◆ Exercise: Return the lines below that contain the word "none".

Modification records
+ + + + + + +
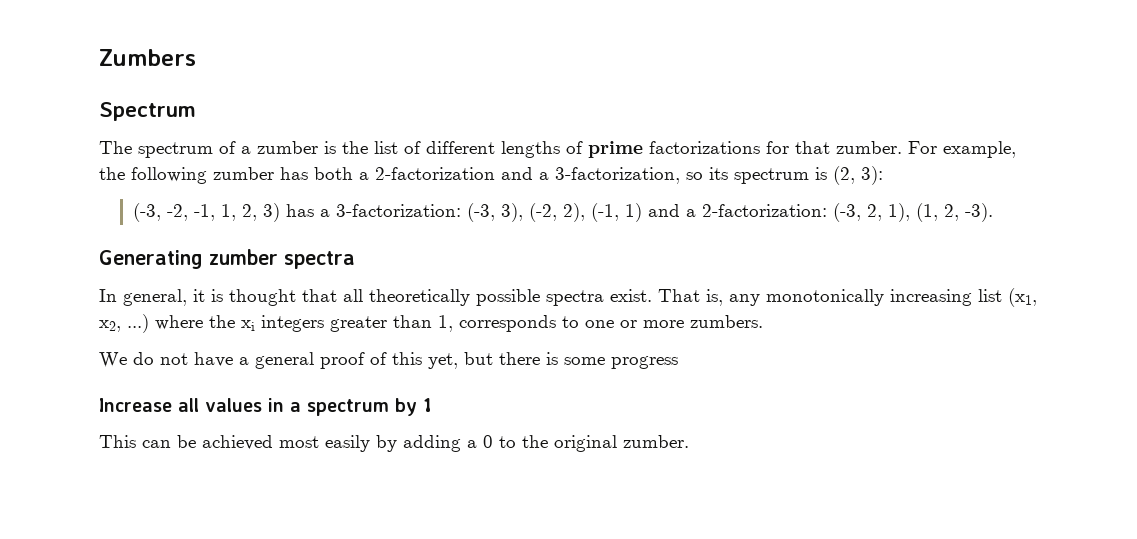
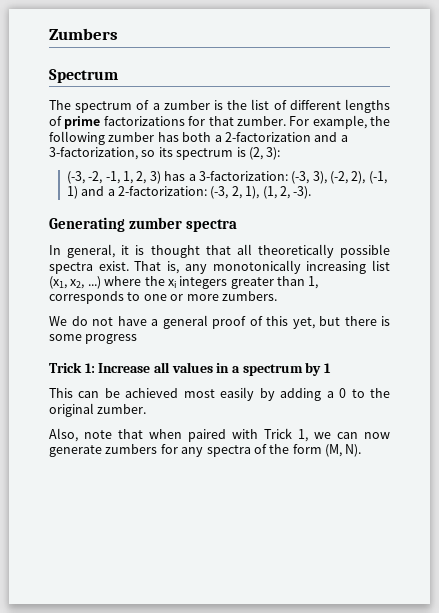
(678, 362) none -> [49,362,95,373] Trick 1:
(689, 441) none -> [49,428,390,442] [49,444,362,457] // Also, note that when paired with Trick 1, we can now generate zumbers for any spectra of the form (M, N).

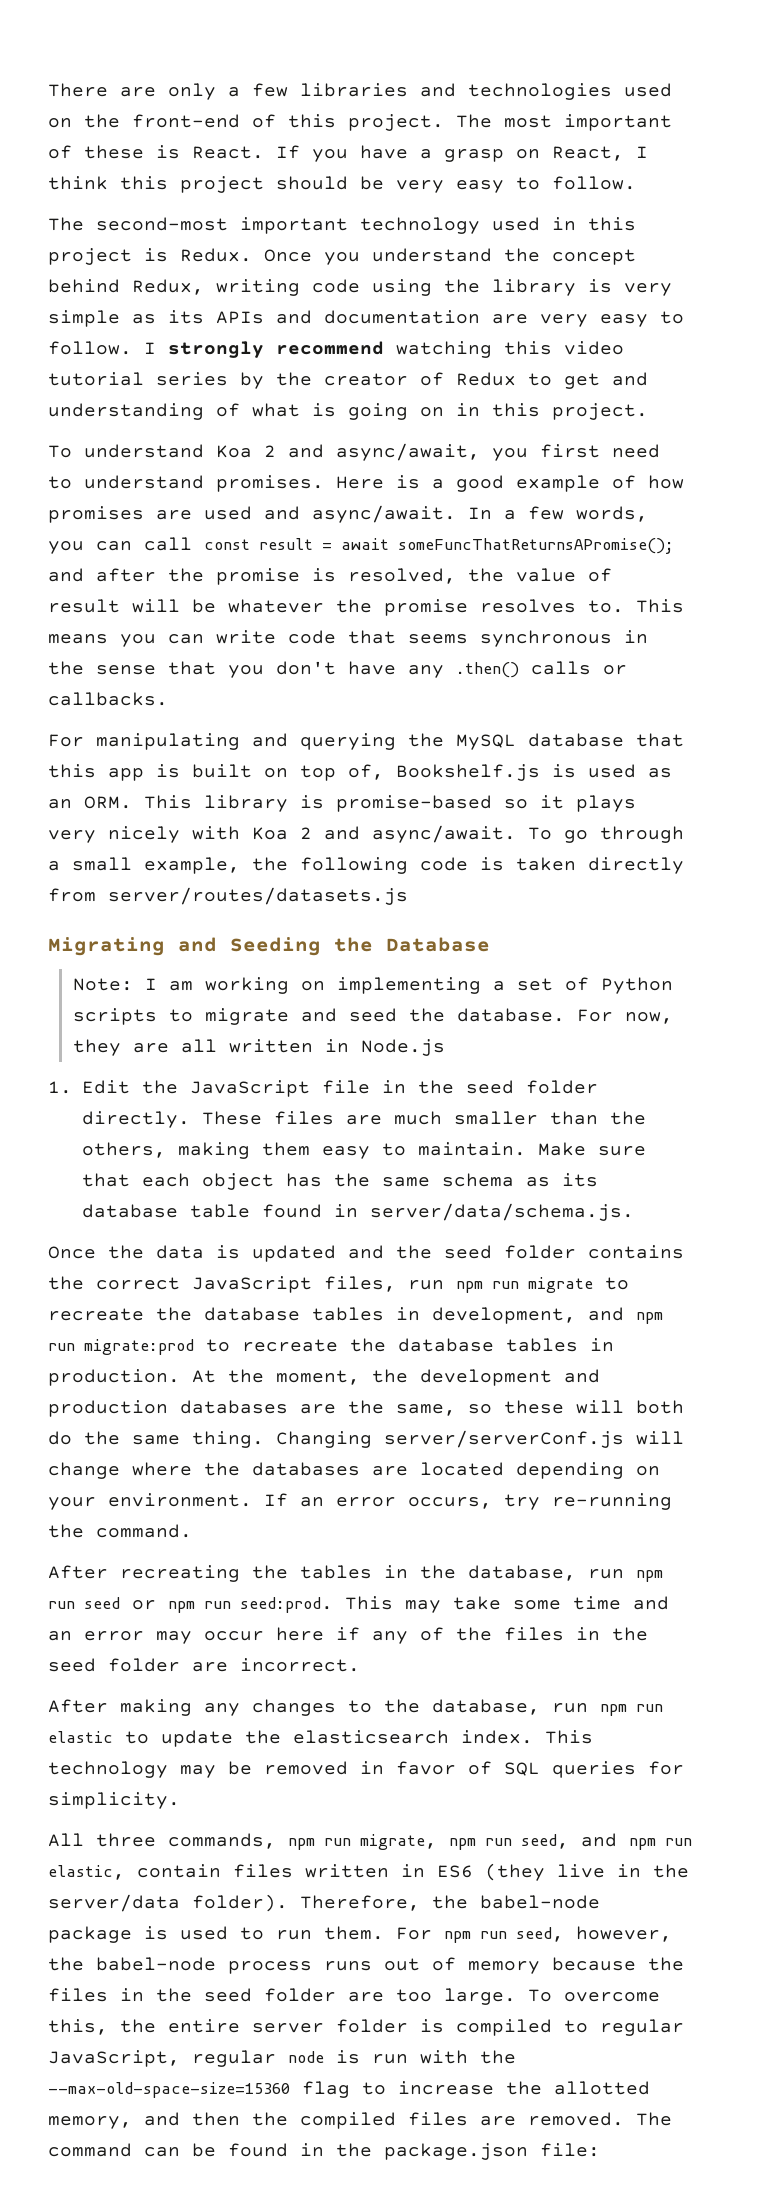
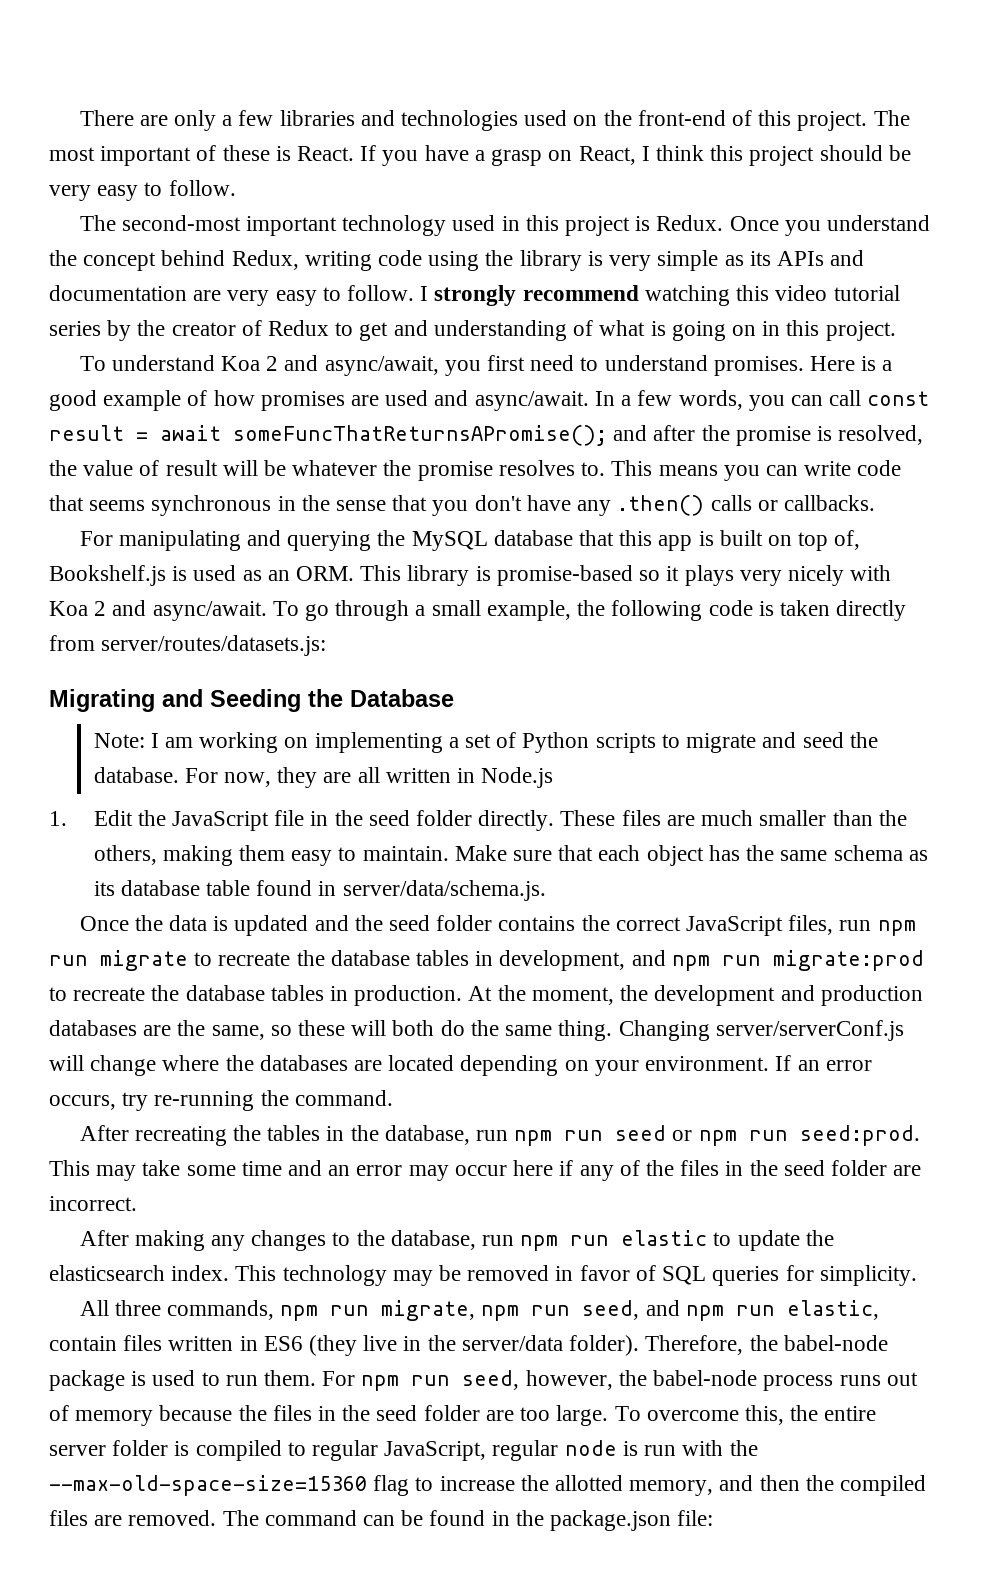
[108,887,408,905] server/routes/datasets.js -> [101,635,327,656] server/routes/datasets.js:

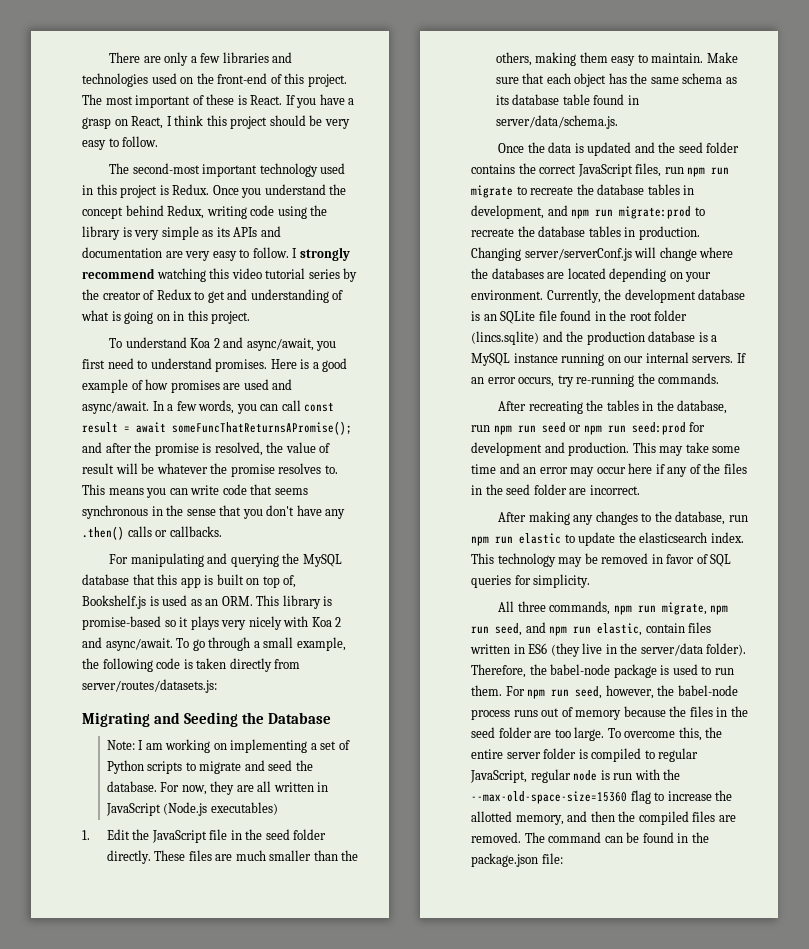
[481,767,554,788] Node.js -> [105,802,278,816] JavaScript (Node.js executables)
[468,985,923,1006] [49,1020,613,1041] At the moment, the development and production databases are the same, so these will both do the same thing. -> (700, 233) none
(770, 1063) none -> [546,289,746,303] [471,310,688,324] [471,331,718,345] [471,352,734,366] Currently, the development database is an SQLite file found in the root folder (lincs.sqlite) and the production database is a MySQL instance running on our internal servers.
[294,1090,393,1106] command. -> [658,373,720,384] commands.
[799,1125,920,1146] seed:prod. -> [631,422,706,435] [471,442,630,456] seed:prod for development and production.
+ + + + + + +
◆ Written answer:
(678, 362) none -> [49,362,95,373] Trick 1:
(689, 441) none -> [49,428,390,442] [49,444,362,457] // Also, note that when paired with Trick 1, we can now generate zumbers for any spectra of the form (M, N).
[468,985,923,1006] [49,1020,613,1041] At the moment, the development and production databases are the same, so these will both do the same thing. -> (700, 233) none
(770, 1063) none -> [546,289,746,303] [471,310,688,324] [471,331,718,345] [471,352,734,366] Currently, the development database is an SQLite file found in the root folder (lincs.sqlite) and the production database is a MySQL instance running on our internal servers.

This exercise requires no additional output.